> TASK ITEM:
Print the listing in full, exactly as it stands.

> DATA:

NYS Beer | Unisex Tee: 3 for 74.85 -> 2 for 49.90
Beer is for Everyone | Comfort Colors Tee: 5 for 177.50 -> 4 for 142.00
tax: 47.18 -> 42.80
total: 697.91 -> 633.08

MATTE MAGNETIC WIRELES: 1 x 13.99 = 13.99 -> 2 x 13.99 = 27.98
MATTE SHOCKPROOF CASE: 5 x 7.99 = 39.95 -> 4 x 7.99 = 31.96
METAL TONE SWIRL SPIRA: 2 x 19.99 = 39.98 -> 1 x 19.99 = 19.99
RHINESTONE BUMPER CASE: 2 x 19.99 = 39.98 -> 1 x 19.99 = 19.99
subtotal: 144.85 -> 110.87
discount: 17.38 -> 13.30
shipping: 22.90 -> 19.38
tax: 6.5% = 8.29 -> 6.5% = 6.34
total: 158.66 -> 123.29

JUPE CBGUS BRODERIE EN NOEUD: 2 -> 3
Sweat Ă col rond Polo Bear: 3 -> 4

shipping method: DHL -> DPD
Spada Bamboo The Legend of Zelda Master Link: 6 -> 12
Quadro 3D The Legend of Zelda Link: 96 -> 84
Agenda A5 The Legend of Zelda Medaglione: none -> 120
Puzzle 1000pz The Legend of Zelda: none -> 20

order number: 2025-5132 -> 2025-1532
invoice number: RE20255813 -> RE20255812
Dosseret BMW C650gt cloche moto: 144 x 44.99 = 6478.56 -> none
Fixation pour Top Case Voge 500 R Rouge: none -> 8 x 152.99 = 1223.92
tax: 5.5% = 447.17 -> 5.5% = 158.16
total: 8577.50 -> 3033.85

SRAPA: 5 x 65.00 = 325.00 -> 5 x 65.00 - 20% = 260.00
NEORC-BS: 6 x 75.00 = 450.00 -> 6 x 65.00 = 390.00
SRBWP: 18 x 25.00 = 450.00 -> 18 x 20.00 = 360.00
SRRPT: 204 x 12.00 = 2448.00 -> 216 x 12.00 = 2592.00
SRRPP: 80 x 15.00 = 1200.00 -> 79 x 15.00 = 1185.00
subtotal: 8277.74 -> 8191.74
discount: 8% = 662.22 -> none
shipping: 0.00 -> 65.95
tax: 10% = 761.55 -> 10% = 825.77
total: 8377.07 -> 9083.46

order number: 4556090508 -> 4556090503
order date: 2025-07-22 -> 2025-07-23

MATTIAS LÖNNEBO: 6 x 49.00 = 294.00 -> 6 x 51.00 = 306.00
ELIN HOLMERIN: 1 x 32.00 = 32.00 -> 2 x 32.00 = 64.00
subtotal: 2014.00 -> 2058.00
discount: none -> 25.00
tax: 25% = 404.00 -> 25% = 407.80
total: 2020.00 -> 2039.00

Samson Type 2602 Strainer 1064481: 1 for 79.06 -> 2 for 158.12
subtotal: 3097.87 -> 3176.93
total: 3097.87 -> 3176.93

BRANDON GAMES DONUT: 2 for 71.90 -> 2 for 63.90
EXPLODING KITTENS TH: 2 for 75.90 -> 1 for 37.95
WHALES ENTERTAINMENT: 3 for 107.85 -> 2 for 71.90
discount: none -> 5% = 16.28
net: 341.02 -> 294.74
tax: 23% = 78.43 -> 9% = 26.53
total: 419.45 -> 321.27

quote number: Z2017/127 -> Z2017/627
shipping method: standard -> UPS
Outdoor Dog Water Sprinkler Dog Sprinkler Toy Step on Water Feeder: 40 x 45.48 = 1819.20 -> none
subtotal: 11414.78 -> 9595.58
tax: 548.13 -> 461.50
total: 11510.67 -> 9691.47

> ANSWER SPACE:
NYS Beer | Unisex Tee: 3 for 74.85 -> 2 for 49.90
Beer is for Everyone | Comfort Colors Tee: 5 for 177.50 -> 4 for 142.00
tax: 47.18 -> 42.80
total: 697.91 -> 633.08

MATTE MAGNETIC WIRELES: 1 x 13.99 = 13.99 -> 2 x 13.99 = 27.98
MATTE SHOCKPROOF CASE: 5 x 7.99 = 39.95 -> 4 x 7.99 = 31.96
METAL TONE SWIRL SPIRA: 2 x 19.99 = 39.98 -> 1 x 19.99 = 19.99
RHINESTONE BUMPER CASE: 2 x 19.99 = 39.98 -> 1 x 19.99 = 19.99
subtotal: 144.85 -> 110.87
discount: 17.38 -> 13.30
shipping: 22.90 -> 19.38
tax: 6.5% = 8.29 -> 6.5% = 6.34
total: 158.66 -> 123.29

JUPE CBGUS BRODERIE EN NOEUD: 2 -> 3
Sweat Ă col rond Polo Bear: 3 -> 4

shipping method: DHL -> DPD
Spada Bamboo The Legend of Zelda Master Link: 6 -> 12
Quadro 3D The Legend of Zelda Link: 96 -> 84
Agenda A5 The Legend of Zelda Medaglione: none -> 120
Puzzle 1000pz The Legend of Zelda: none -> 20

order number: 2025-5132 -> 2025-1532
invoice number: RE20255813 -> RE20255812
Dosseret BMW C650gt cloche moto: 144 x 44.99 = 6478.56 -> none
Fixation pour Top Case Voge 500 R Rouge: none -> 8 x 152.99 = 1223.92
tax: 5.5% = 447.17 -> 5.5% = 158.16
total: 8577.50 -> 3033.85

SRAPA: 5 x 65.00 = 325.00 -> 5 x 65.00 - 20% = 260.00
NEORC-BS: 6 x 75.00 = 450.00 -> 6 x 65.00 = 390.00
SRBWP: 18 x 25.00 = 450.00 -> 18 x 20.00 = 360.00
SRRPT: 204 x 12.00 = 2448.00 -> 216 x 12.00 = 2592.00
SRRPP: 80 x 15.00 = 1200.00 -> 79 x 15.00 = 1185.00
subtotal: 8277.74 -> 8191.74
discount: 8% = 662.22 -> none
shipping: 0.00 -> 65.95
tax: 10% = 761.55 -> 10% = 825.77
total: 8377.07 -> 9083.46

order number: 4556090508 -> 4556090503
order date: 2025-07-22 -> 2025-07-23

MATTIAS LÖNNEBO: 6 x 49.00 = 294.00 -> 6 x 51.00 = 306.00
ELIN HOLMERIN: 1 x 32.00 = 32.00 -> 2 x 32.00 = 64.00
subtotal: 2014.00 -> 2058.00
discount: none -> 25.00
tax: 25% = 404.00 -> 25% = 407.80
total: 2020.00 -> 2039.00

Samson Type 2602 Strainer 1064481: 1 for 79.06 -> 2 for 158.12
subtotal: 3097.87 -> 3176.93
total: 3097.87 -> 3176.93

BRANDON GAMES DONUT: 2 for 71.90 -> 2 for 63.90
EXPLODING KITTENS TH: 2 for 75.90 -> 1 for 37.95
WHALES ENTERTAINMENT: 3 for 107.85 -> 2 for 71.90
discount: none -> 5% = 16.28
net: 341.02 -> 294.74
tax: 23% = 78.43 -> 9% = 26.53
total: 419.45 -> 321.27

quote number: Z2017/127 -> Z2017/627
shipping method: standard -> UPS
Outdoor Dog Water Sprinkler Dog Sprinkler Toy Step on Water Feeder: 40 x 45.48 = 1819.20 -> none
subtotal: 11414.78 -> 9595.58
tax: 548.13 -> 461.50
total: 11510.67 -> 9691.47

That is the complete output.